Book blurb: ‘Once upon a time there was a village called Edendale, and some people were good and some people were bad and some people were in-between. Do we know who is what yet? I don’t think we do…’
During the celebrated carnival of 1979, the villagers danced beneath a mirror-ball, as a young girl drifted dead in the river. Who knew the truth of things? And would the truth matter? Now it’s 1999 and Edendale is holding another carnival. An anniversary to commemorate the life-changing events of twenty years before, by pretending it’s 1979…again. One day, two decades apart, the mirror-ball turning in the dark to light a truth.
Dean, I loved how the 2 days from 1979 and 1999 were weaved together and showed how the past influences the future, and also how some things never change. Can you tell us where the inspiration for this dual timeline story came from?
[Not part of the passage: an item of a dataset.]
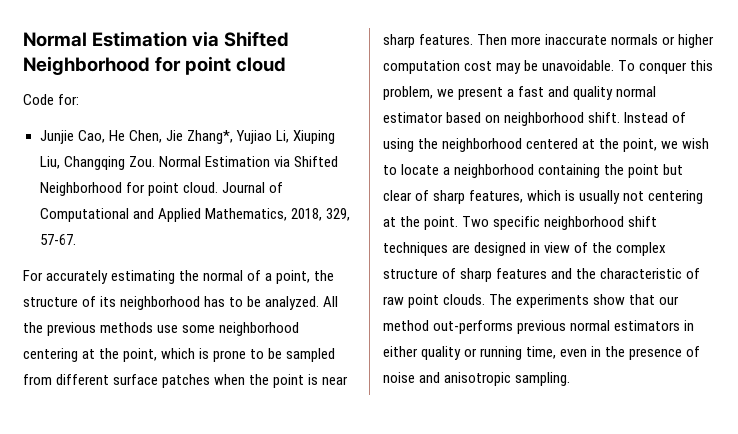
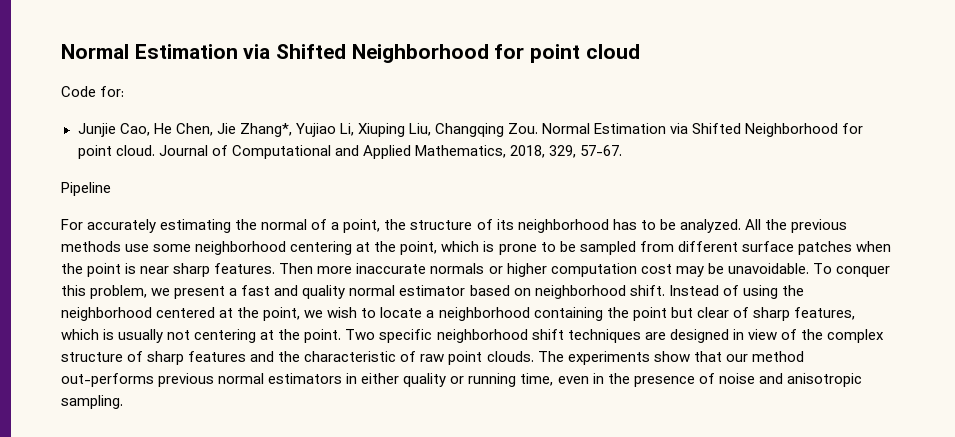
(76, 239) none -> [61,182,111,196] // Pipeline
This all started from a mishmash of things scribbled on my walls, which is how I tend to put stories together. I like the idea of things forming themselves, no questioning why. The more things that get scribbled the more the glue seems to happen. I definitely write from where I’m at, so I guess there’s a relationship between these things, even if they do feel unconnected at first. I think the truth of the thing starts to show itself this way, maybe because I’m not presuming I know.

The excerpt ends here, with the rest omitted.